共同研究者として存在していては、困る人もあります。その人の口癖と一緒に見ていきます。

  1. 破壊者(口癖:ダメヨ、チガウ、ウソ、ホント、デモケンジツニハ、ゲンソクテキニハ)

    ダメヨと言うのは、相手の行為や発言を否定する破壊者です。
    チガウと言うのも、相手の発言を否定する破壊者です。
    ウソと言うのは、相手の発言を疑う破壊者です。
    ホントと言うのも、相手の発言を疑う破壊者です。
    ケンジツニハと言うのは、論議が発展するのを拒む破壊者です。
    ケンソクテキニハと言うのは、自由な展開を拒む破壊者です。

  2. 怠け者(口癖:アノーワタシハチョット)

    アノーワタシハチョットと言って、自分の役割を逃れようとする怠け者です。

  3. 中断者(口癖:ソウソレハ、アッソウイエバネ、スミマセン)

    ソウソレハと言うのは、他の人が発言中に横から口をはさむ中断者です。
    アッソウイエバネと言うのは、急に話題を変えてしまい、それまでの思考の流れを止めてしまう中断者です。
    スミマセンと言うのは、発表の際に言い間違えたとき、謝ってしまい、聴衆の思考の流れを途絶させてしまう中断者です。

  4. 我儘な者(口癖:アタシ、ワタシ)

    アタシ、ワタシと言うのは、自己中心的な発想をもとに発言し、自分でそのことに気づいていない困り者です。
    ワタクシとは決して言わないのが特徴です。

  5. 引っ込み思案な者(口癖:〜〜モゴモゴ)

    意志をはっきりと示さず、いつも後から文句をつける困り者です。

  6. 無責任な者(口癖:ゴメンネジツハ、コンドハゼッタイ)

    ゴメンネジツハと言うのは、やるべきことをやってこない困り者です。引き受けるときには、一番先に引き受けます。そして、必ずといってよいほど、コンドハゼッタイと次を引き受け、その結果は、ゴメンネジツハとなる困り者です。

  7. お喋りな者(口癖:ソレカラネ、ハヤクチ、ジツハネ)

    ソレカラネと言うのは、「止められない、止まらない」とばかりに、喋り続ける困り者です。
    ハヤクチというのは、自分の思考の流れの速さをそのまま言葉にしようとする困り者です。
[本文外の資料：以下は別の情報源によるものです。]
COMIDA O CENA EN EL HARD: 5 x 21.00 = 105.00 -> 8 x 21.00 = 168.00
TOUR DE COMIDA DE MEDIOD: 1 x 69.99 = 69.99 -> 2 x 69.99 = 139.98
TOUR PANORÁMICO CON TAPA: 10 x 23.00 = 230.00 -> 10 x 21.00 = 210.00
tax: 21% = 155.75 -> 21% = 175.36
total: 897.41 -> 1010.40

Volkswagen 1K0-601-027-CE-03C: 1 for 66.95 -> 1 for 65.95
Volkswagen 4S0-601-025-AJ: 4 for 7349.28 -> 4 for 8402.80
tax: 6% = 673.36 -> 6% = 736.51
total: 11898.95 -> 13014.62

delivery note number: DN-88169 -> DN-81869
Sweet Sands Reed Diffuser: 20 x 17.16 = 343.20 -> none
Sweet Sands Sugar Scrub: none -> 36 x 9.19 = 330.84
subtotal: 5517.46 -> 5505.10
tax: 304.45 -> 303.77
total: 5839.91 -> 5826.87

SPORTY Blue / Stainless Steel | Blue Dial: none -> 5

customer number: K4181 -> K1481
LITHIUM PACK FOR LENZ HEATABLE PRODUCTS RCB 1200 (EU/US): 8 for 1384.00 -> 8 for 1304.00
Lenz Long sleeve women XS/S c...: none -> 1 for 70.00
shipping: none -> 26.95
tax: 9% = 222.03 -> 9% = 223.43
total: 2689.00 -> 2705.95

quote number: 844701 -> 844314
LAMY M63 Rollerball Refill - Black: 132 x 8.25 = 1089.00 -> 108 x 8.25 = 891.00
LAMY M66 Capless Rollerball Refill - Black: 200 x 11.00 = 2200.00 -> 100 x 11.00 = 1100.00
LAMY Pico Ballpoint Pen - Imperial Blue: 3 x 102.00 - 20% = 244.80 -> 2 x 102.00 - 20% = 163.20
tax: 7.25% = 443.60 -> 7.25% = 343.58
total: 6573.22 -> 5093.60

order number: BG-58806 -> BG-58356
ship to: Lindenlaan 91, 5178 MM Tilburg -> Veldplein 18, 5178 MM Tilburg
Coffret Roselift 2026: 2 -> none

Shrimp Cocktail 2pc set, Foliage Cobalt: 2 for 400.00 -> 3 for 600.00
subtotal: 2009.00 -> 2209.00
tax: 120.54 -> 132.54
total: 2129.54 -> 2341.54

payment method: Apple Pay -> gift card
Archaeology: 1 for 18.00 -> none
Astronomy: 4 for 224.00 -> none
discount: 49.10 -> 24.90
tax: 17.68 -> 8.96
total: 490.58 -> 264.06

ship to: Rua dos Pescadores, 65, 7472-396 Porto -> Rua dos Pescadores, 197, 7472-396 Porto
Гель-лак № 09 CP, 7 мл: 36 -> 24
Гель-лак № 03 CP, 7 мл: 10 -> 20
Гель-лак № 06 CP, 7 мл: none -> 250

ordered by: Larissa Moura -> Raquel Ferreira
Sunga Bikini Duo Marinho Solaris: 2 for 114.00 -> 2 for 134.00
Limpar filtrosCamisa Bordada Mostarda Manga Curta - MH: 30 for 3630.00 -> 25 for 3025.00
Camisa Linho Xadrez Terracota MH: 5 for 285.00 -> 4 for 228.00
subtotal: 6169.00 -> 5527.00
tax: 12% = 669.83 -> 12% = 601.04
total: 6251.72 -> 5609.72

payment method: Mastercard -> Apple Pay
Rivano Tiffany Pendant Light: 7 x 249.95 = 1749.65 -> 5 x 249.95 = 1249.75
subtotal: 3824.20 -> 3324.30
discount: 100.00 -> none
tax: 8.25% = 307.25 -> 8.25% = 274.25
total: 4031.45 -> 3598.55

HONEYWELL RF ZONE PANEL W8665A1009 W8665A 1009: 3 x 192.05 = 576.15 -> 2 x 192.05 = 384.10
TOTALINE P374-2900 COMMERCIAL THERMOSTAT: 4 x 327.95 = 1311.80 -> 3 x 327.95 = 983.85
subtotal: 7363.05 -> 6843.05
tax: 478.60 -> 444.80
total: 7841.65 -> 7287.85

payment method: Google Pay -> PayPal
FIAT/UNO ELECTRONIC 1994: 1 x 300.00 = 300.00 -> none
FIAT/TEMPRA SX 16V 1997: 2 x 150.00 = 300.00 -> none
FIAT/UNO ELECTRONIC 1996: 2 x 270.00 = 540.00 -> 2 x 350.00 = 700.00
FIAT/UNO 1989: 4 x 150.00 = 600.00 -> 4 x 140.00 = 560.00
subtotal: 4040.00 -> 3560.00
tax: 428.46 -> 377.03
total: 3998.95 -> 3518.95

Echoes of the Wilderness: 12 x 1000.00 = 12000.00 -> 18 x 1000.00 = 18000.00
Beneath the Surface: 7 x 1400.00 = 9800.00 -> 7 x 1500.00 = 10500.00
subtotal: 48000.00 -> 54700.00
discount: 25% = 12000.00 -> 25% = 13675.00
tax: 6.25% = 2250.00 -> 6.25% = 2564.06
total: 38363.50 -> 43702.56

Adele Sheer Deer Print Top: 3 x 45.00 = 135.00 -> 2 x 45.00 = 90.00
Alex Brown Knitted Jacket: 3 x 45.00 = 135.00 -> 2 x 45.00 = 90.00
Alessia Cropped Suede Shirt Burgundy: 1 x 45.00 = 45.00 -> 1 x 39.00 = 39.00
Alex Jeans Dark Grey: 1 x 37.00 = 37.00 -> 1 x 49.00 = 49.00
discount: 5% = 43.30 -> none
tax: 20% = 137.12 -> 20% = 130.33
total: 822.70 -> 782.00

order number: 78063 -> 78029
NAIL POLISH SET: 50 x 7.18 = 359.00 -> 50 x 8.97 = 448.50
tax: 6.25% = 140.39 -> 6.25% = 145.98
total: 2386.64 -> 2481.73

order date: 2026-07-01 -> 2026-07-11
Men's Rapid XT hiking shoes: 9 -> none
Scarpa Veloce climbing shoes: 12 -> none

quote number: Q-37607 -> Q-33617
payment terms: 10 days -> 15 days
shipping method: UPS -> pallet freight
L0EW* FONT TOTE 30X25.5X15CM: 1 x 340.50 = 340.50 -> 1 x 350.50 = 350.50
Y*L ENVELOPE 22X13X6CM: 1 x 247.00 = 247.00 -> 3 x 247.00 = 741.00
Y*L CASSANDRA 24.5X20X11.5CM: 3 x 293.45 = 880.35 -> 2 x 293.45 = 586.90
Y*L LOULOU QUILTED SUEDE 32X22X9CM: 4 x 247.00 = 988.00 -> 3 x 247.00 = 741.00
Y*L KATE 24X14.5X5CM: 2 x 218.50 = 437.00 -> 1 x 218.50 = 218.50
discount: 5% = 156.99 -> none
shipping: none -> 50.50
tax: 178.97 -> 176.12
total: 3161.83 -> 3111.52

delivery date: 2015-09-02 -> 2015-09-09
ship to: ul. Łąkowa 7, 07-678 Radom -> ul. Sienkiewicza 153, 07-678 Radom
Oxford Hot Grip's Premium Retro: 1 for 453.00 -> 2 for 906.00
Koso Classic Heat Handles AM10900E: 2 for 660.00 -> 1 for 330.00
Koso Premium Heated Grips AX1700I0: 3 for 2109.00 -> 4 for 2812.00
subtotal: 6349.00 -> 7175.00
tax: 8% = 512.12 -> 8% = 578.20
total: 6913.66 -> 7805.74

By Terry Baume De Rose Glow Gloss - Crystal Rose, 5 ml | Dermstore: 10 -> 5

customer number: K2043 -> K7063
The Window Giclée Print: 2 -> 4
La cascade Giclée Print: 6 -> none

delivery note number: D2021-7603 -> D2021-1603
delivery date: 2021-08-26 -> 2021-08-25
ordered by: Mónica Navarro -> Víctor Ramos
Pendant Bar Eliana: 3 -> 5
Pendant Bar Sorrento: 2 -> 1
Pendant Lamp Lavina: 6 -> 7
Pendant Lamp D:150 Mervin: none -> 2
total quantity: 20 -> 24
考える速さで喋くることは、絶対に不可能です。
    ジツハネと言うのは、自分達の研究を他の人達に喋くる拡声器、ないしは、広報車型の困り者です。噂話が大好きです。

  8. 解説者(口癖:ツマリソレハ)ツマリソレハと言うのは、念を押す形をとりながら、自分の独断と偏見、誤解と錯覚を他の人に押しつけて、混乱を引き起こす困り者です。